Pere Torres, consejero técnico del Institut Cerdà
A finales de marzo, las autoridades europeas nos sorprendieron con una petición: que nos dotemos de un equipo de emergencia para poder pasar 72 horas sin disponer de los servicios básicos habituales y sin ayuda externa. Los medios de comunicación lo trataron con profusión. La extrañeza fue generalizada; en algunos casos, incluso se detectó cierta conmoción.
Probablemente, parte de esta reacción se debe al contexto en el que se produjo el anuncio: la vigencia de la amenaza militar de Rusia y unos Estados Unidos que pretenden retirarse de la defensa europea. Ante este panorama, la Unión Europea quiere convencer a sus ciudadanos de que hay que incrementar los presupuestos de seguridad y las capacidades propias para hacer frente a conflictos bélicos.
De hecho, la medida está incluida en el plan de rearme que promueve la Comisión Europea. Quizás por este hecho, que es un foco inevitable de intensa polarización política, la opinión pública española, a pesar de decantarse mayoritariamente a favor de la medida, lo hace apenas con un 55%: un 10,4% dice estar muy de acuerdo y un 45% de acuerdo, según una encuesta del CIS.
Aun así, resulta más razonable valorar la propuesta al margen de los aires de guerra. ¿Tiene algún otro sentido disponer de un equipo personal –o familiar– de emergencia? La respuesta es afirmativa: efectivamente, lo tiene. En realidad, de trata de una práctica ya habitual en otros países. Lo es porque vivimos en un mundo cargado de riesgos: más allá de los geofísicos, como los terremotos, se multiplican los ocasionados por la actividad humana, que se complejiza y se interrelaciona cada vez más. Son de índole muy diversa: desde los derivados del cambio climático (lluvias torrenciales, inundaciones, olas de calor, incendios forestales de difícil control…) a los ligados con la digitalización (caída de sistemas esenciales, ciberataques…) o las pandemias, cada vez más olvidadas. No es necesario observar las amenazas bélicas o terroristas para reivindicar que nuestro mundo es una fuente de peligros potenciales que no deberíamos ignorar.
Conscientes de esto, hay una doble línea de actuación. Por un lado, las administraciones públicas tienen que dotar al país de capacidades de detección rápida, de respuesta y de recuperación; lo que denominamos fortalecer la resiliencia. Ahora bien, también hace falta que tanto los ciudadanos individualmente como las empresas, las escuelas y universidades… impulsen medidas de autoprotección. Es la combinación de ambos componentes –las capacidades públicas y las capacidades privadas– lo que puede hacernos superar con más garantías estas situaciones inevitables.

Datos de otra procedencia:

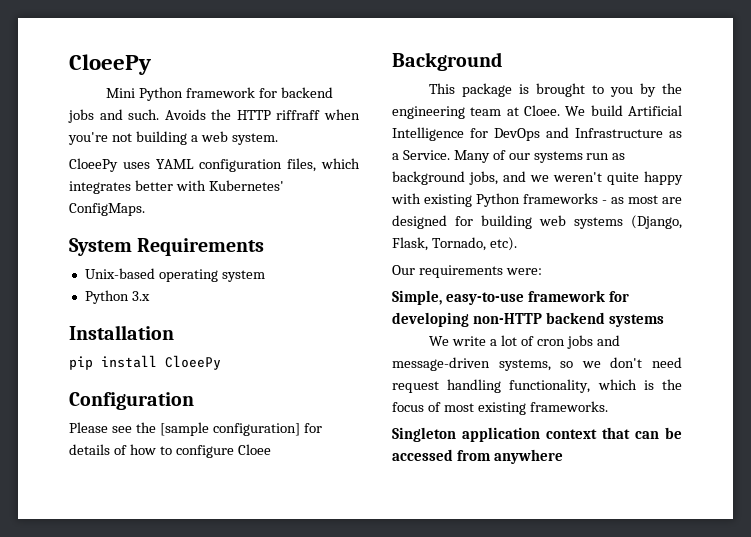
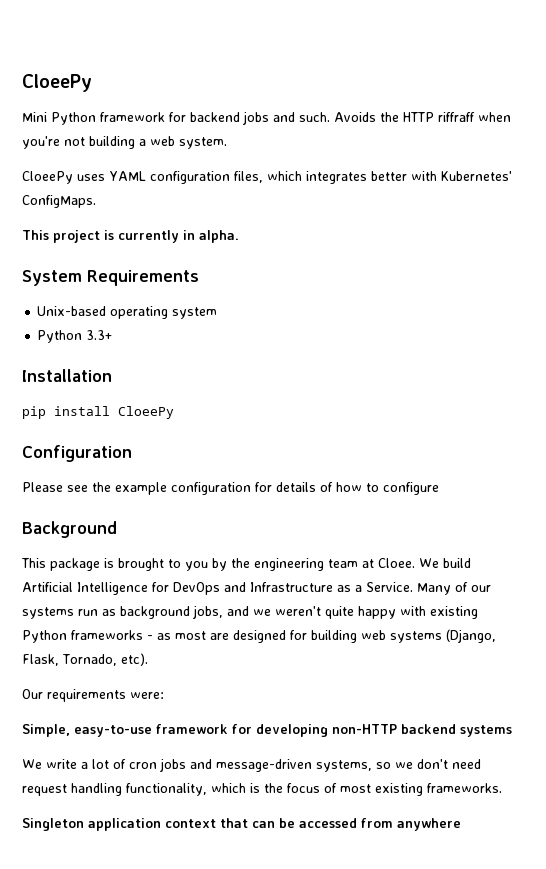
(145, 209) none -> [22,230,239,243] // This project is currently in alpha.
[131,291,150,301] 3.x -> [86,330,113,340] 3.3+
[159,422,300,436] [sample configuration] -> [115,482,251,495] example configuration
[237,444,271,455] Cloee -> (439, 488) none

Es aquí donde debemos situar el equipo de emergencia. Además, es un planteamiento bastante razonable: la recomendación contempla disponer de agua y alimentos duraderos, dispositivos electrónicos básicos, medicinas, productos de higiene, linternas, pilas, hornillos de gas, navaja multiusos, extintor, documentación, dinero en metálico… No es un objetivo difícil. La misma encuesta del CIS mencionada anteriormente revelaba que, en España, el 33,2% de los ciudadanos dice que ya cubre estas contingencias y el 49,5%, que lo hace parcialmente.
Todo ello se inscribe en lo que la misma Comisión Europea ha bautizado como cultura de preparación. Aún así, la adquisición de esta cultura no es espontánea ni se puede delegar a la iniciativa de la ciudadanía: es imprescindible que los poderes públicos diseñen y apliquen una estrategia para que, sin causar alarmas ni desazones innecesarias, se informe y se forme a la gente, tanto en casa como en el trabajo o en el estudio, sobre los hábitos y las reacciones adecuados ante incidentes graves.
Conviene, pues, despojar de cualquier tono alarmista la petición de contar con un equipo de emergencia y transformar el anuncio en un recordatorio de la capacidad de autoprotección que deberíamos tener ante un futuro cargado de riesgos, una vía de minimizar su impacto y poder superar el contratiempo sin excesivas penurias.